Faith is a fine Invention
For gentlemen who see;
But microscopes are prudent
In an emergency!
The brain is connected to every part of the body by means of a network of nerves. These nerves carry signals from brain to body, and body to brain. Impulses coming to the brain are interpreted by the brain as touch, pain, pleasure, and so forth. If you hit your finger with a hammer, the finger does not feel the pain, the brain does; or if you wish, you do. A person with the nerves from the finger to the brain severed will not feel pain when the finger is injured. Since the brain is the "control center," everything that affects the body affects the brain and vice versa. Two aspirin tablets can have a profound effect upon how one feels, without influencing the course of a disease. What aspirin does is effect the way that pain is either transmitted or perceived. Just as aspirin can attenuate pain and make one feel better, so can hypnotism, confidence in one's doctor, a zest for living, and a wide variety of things which effect the perception of pain and pleasure. Like aspirin, these mental states will probably not appreciably alter the course of a disease.
Much has been written about the importance of "a will to live." I know of no convincing objective evidence that a "will to live" can prolong life. The subjective findings that people with a "will to live" often live until the will to live disappears could just as easily be explained by postulating that this "will to live" merely vanishes with impending death. The "will to die" may be another story, and people who want to die may be able to bring it off by a variety of means.

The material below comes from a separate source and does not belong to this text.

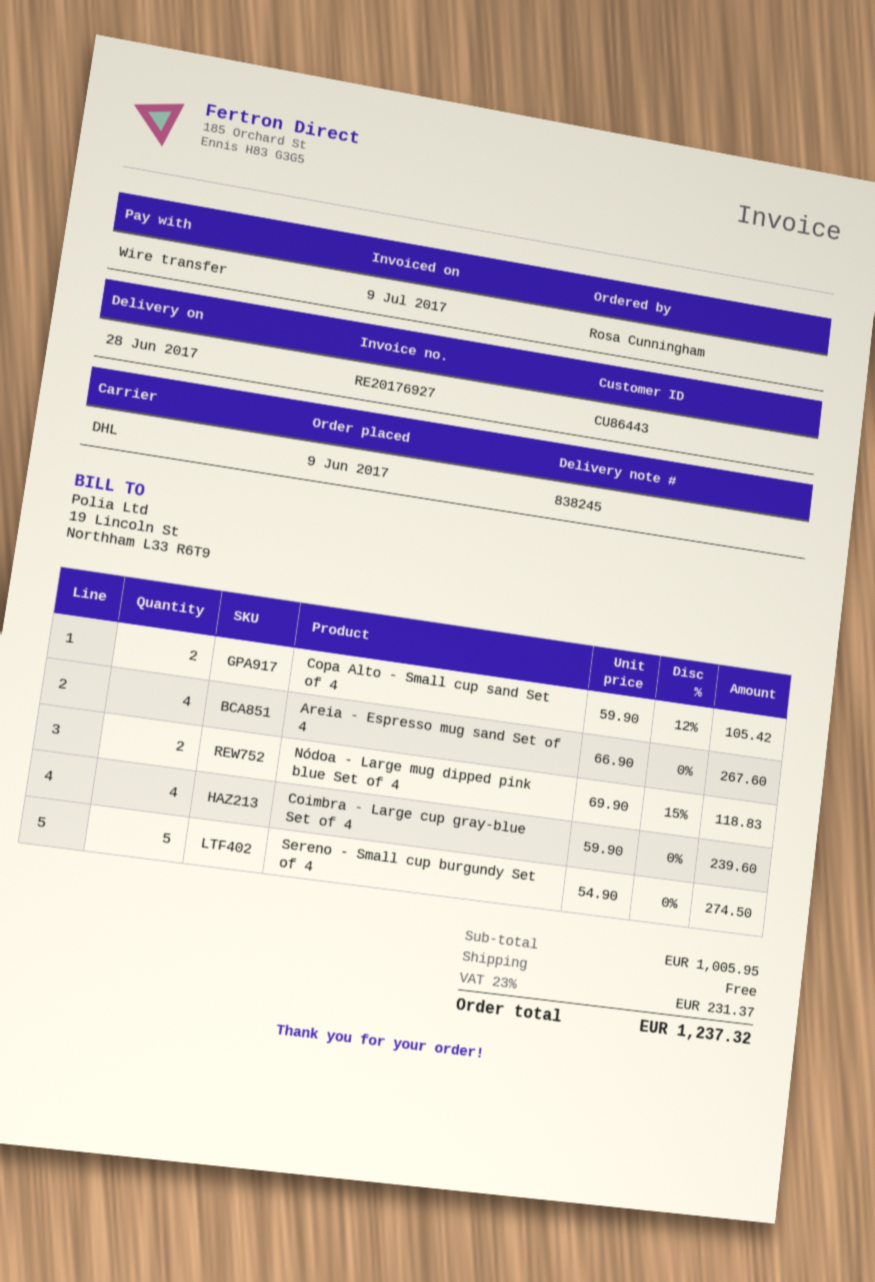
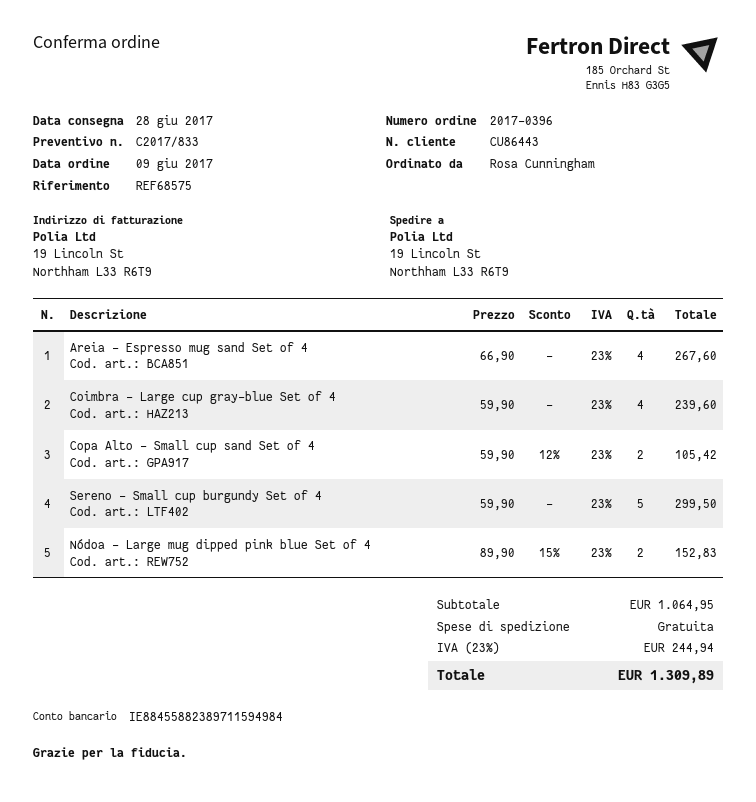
Nódoa - Large mug dipped pink blue Set of 4: 2 x 69.90 - 15% = 118.83 -> 2 x 89.90 - 15% = 152.83
Sereno - Small cup burgundy Set of 4: 5 x 54.90 = 274.50 -> 5 x 59.90 = 299.50
subtotal: 1005.95 -> 1064.95
tax: 23% = 231.37 -> 23% = 244.94
total: 1237.32 -> 1309.89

Children often believe that their thoughts can control life and death. They believe that if they wish someone dead that it will happen; and that if they wish it, they and others could live forever. Sometimes this fantasy gets into the medical literature disguised as science. I have to constantly guard against my own illusion of omnipotence and the fact that I tend to believe what I want to believe. There is a lot to be learned about mind over matter, and I am waiting for reliable data; not fantasy.

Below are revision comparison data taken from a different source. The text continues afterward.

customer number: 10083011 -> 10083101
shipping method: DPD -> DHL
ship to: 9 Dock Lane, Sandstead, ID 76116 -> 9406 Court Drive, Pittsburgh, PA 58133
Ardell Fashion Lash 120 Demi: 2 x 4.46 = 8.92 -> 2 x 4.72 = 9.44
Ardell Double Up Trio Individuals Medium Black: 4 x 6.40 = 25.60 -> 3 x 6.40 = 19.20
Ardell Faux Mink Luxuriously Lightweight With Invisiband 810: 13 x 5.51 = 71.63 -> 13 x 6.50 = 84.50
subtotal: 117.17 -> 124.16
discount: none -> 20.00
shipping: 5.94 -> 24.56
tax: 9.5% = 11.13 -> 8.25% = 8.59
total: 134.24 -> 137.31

It is certain that a will to live and a zest for life affects the quality of one's life very profoundly. Whether or not it affects the quantity is a matter of conjecture.
Skillful psychotherapy can help incurably ill people and their families deal with illness and impending death, and can help people to more fully enjoy their remaining days together. Even people in the terminal stages of illness can be helped to feel better by using fantasy techniques, and by simply listening and conversing. When they are beyond benefiting from these things, then it is time for the physician's armamentarlum of narcotizing drugs.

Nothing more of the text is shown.